Quanto à aplicabilidade do Decreto-Lei 201/67 em caso de omissão da legislação municipal, cumpre trazer a colação recente julgado do Tribunal de Justiça Fluminense, da relatoria do eminente Desembargador Antonio Saldanha Palheiro, 13ª Câmara Cível, unânime, que, como se julgasse o caso, assim decidiu:

A carta política de 1988 reconheceu o Município como ente federativo, concedendo-lhe a respectiva autonomia administrativa. Por tais circunstâncias, apesar do reiterado reconhecimento da não revogação do Decreto-lei 201/67 com o advento da Constituição Federal, a tramitação procedimental dos processos administrativos deve observar as normas municipais, que prevalecem sobre o mencionado Decreto-lei, o qual é aplicado apenas nos casos omissos. Negado provimento ao recurso. (TJRJ, 2002.001.21272, Julgado em 14/05/2003)”

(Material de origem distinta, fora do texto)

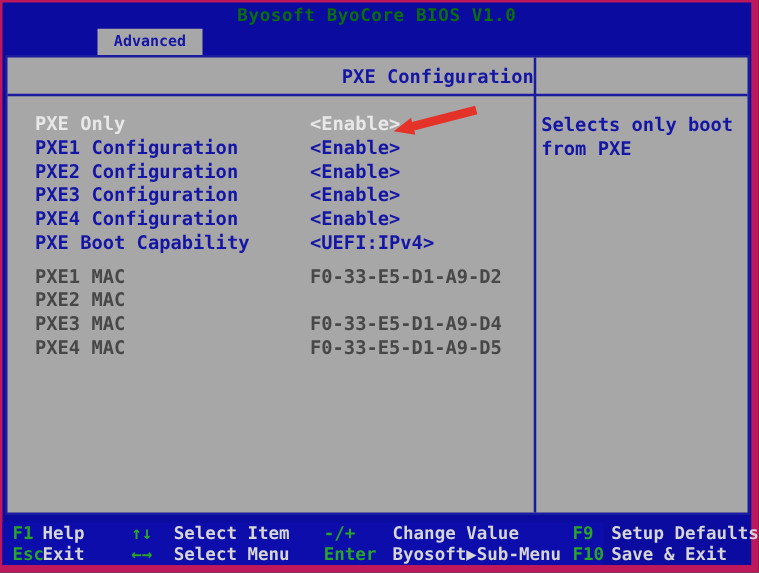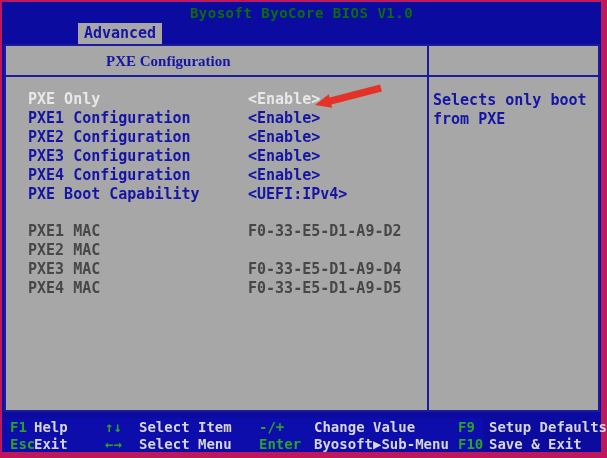"Advanced" .tab { font-size: 15px -> 12px }
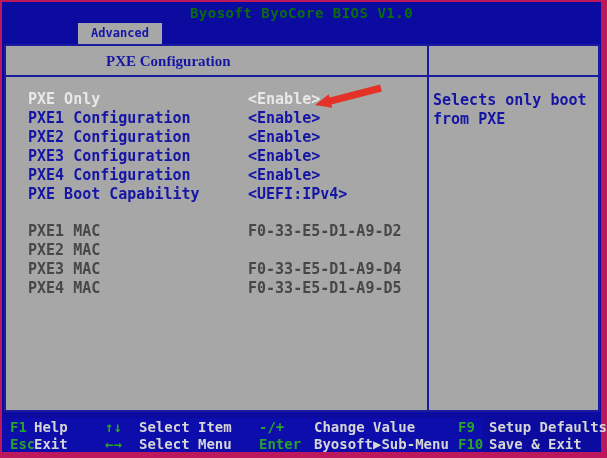"PXE Configuration" .panel-title { font-family: Liberation Serif, serif -> none; text-align: left -> right }
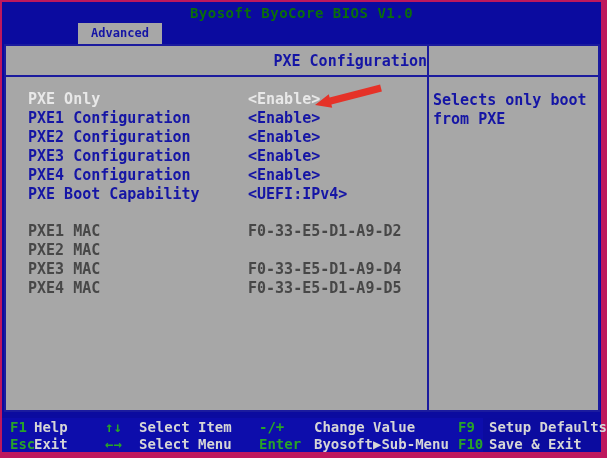"PXE1 MAC" .mac-list { top: 177px -> 167px }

Por outro lado, em atenção ao direito do munícipe de apresentar denúncia para cassação de mandato eletivo, sobreveio a Lei Federal nº 4.717/65 (Ação Popular), cuja ratio essendi é garantir o amplo acesso a qualquer um do povo à prestação jurisdicional.

Por todo o exposto, infere-se que o uso irrestrito do referido decreto, com a aplicação de todos os seus artigos, consubstancia inequívoca subversão da ordem jurídica, visto que o mesmo foi manifestamente suplantado pela legislação superveniente.

Conclusivamente, alça-se inquestionável a evidente revogação dos arts. 4º a 8º do Decreto-Lei nº. 201/67 pelos artigos 29 e 30 da Constituição Federal de 1988, que atribuem competência aos municípios para legislar sobre matérias antes disciplinadas pelo Decreto.  A Câmara dos Vereadores, através de um de seus representantes, pode instaurar processo de perda de mandato, desde que respeitado o procedimento previsto na Lei Orgânica ou em outra lei municipal afeta a tal matéria.   

E assim o Direito, como ciência mutável que é, progride com vistas a aperfeiçoar os mecanismos de composição dos conflitos, em um movimento inexorável, já contemplado por Luis de Camões em uma de suas belas passagens: “Mudam-se os tempos, mudam-se as vontades, muda-se a confiança: todo o mundo é composto de mudança, tomando sempre novas qualidades.”